Start of Dataset entries

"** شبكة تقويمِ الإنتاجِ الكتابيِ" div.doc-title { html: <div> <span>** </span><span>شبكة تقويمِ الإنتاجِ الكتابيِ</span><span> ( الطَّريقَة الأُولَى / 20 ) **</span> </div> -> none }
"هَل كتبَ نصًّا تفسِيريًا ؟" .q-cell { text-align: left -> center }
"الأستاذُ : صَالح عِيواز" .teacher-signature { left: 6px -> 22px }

End of Dataset entries
Start of Dataset entries

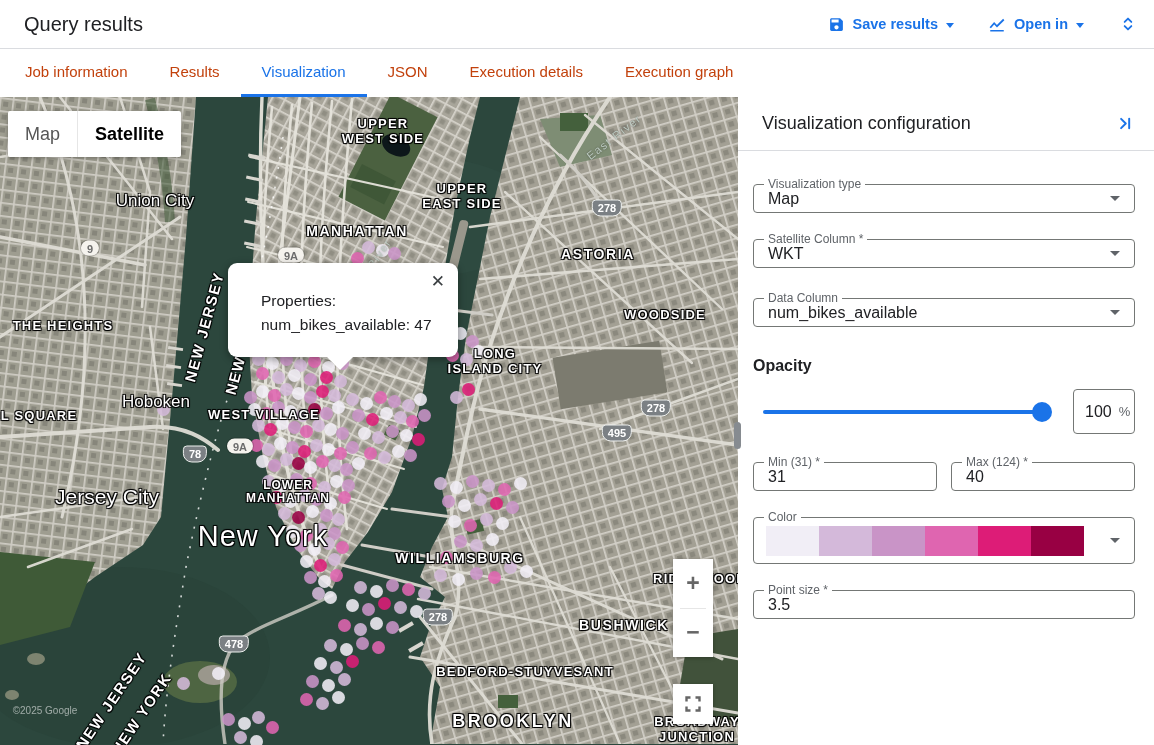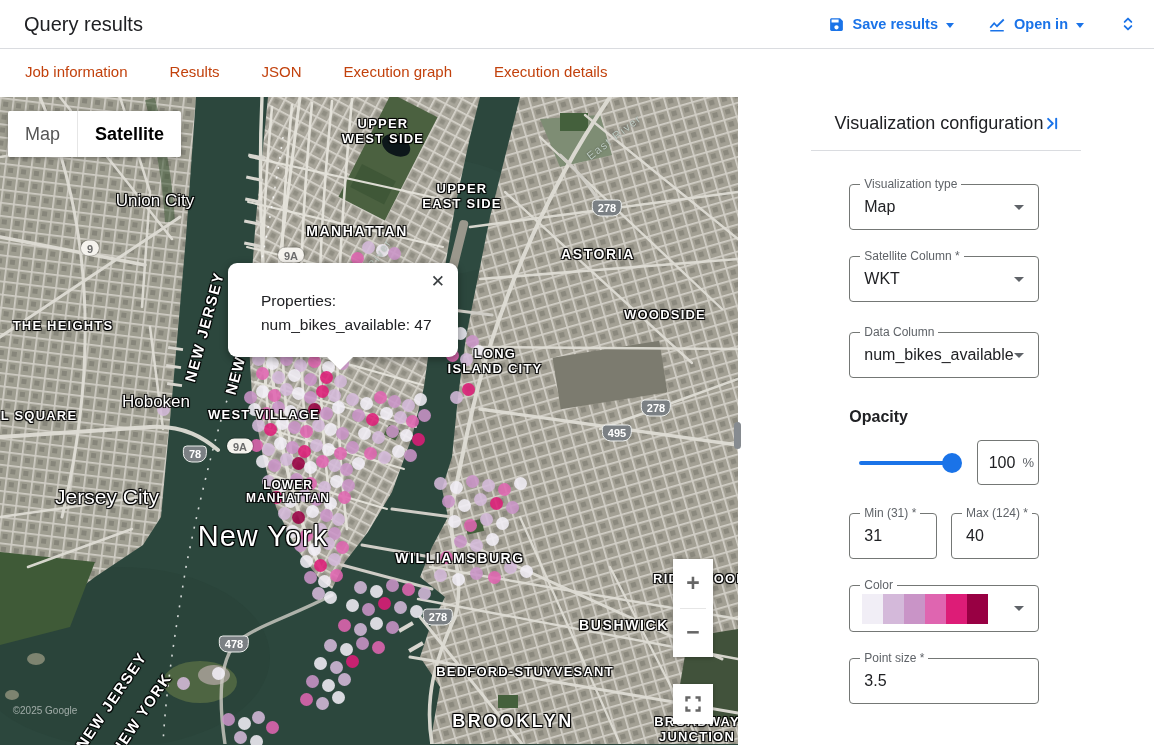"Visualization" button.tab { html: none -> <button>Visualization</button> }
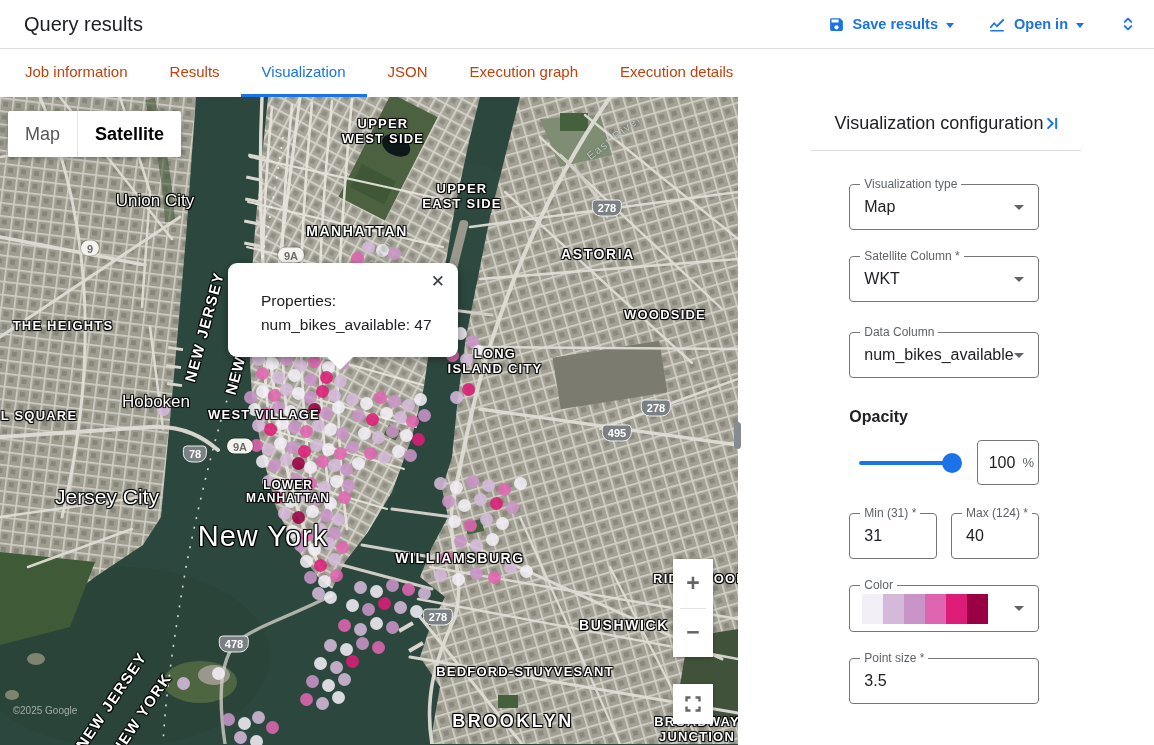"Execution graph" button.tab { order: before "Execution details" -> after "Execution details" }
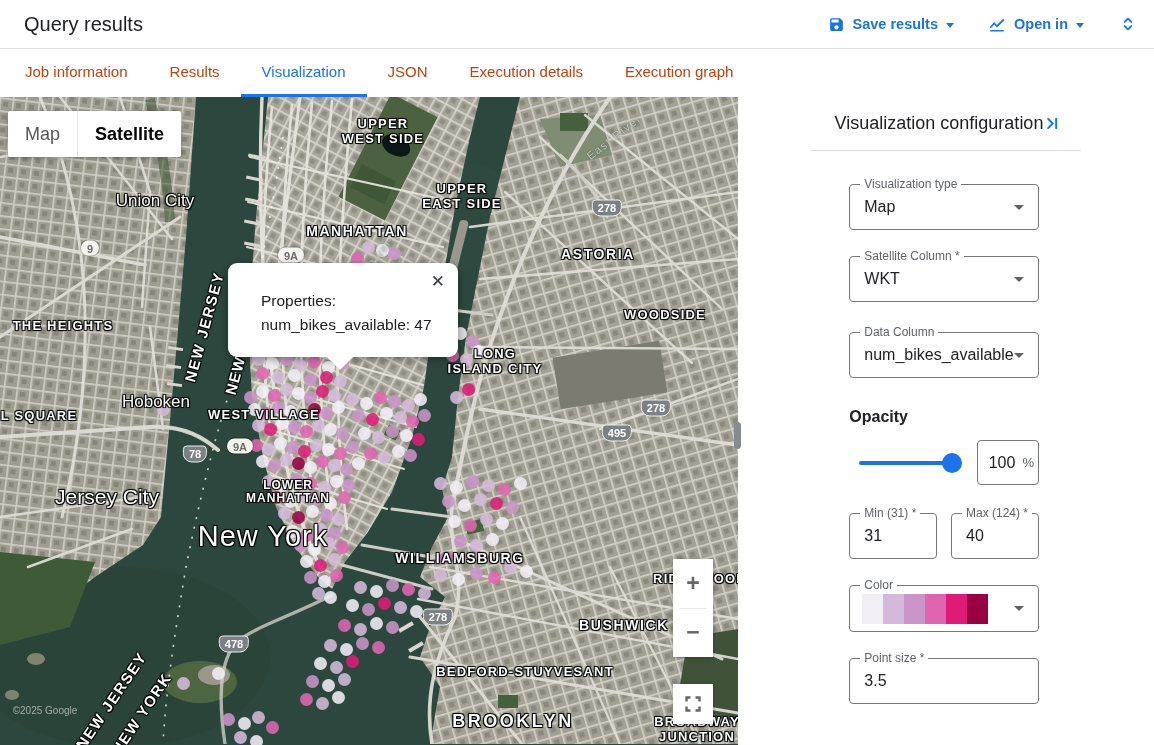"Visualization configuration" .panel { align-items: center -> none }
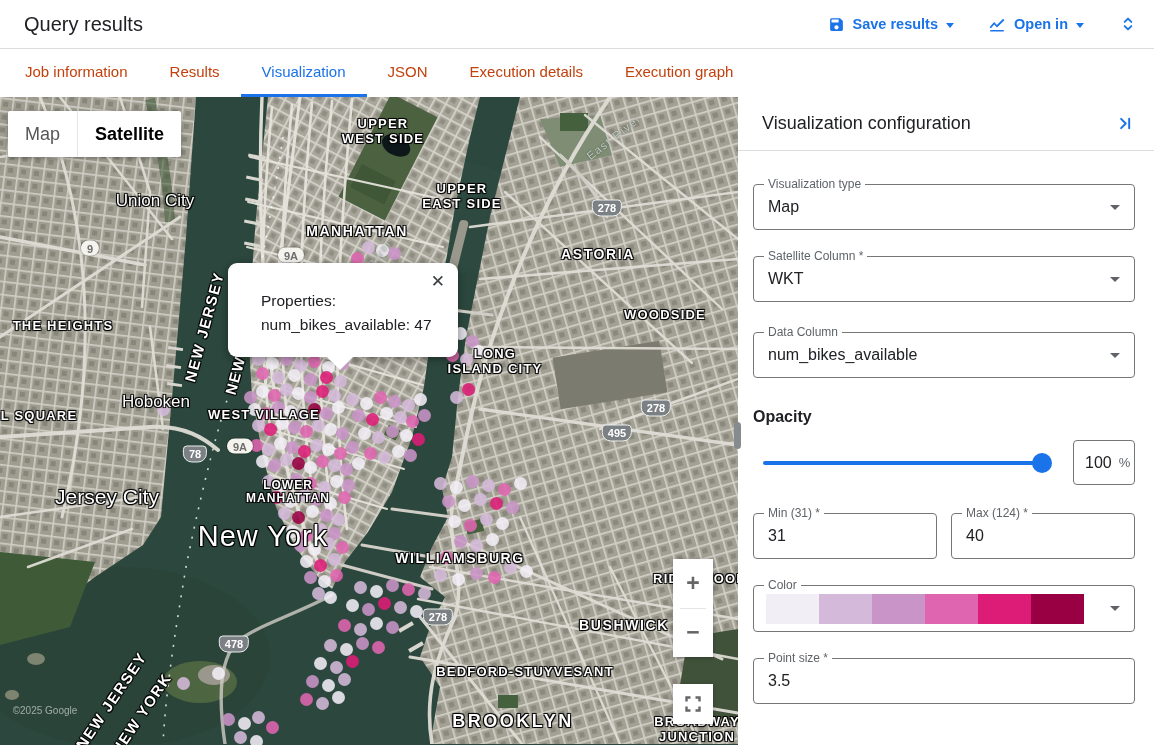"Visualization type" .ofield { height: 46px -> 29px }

End of Dataset entries

Reproduce the entries above exactly, but only the lines between the line holding "كتبَ نصًّا تفسِيريًا" and the line holding "left: 6px ->", inclusive.

"هَل كتبَ نصًّا تفسِيريًا ؟" .q-cell { text-align: left -> center }
"الأستاذُ : صَالح عِيواز" .teacher-signature { left: 6px -> 22px }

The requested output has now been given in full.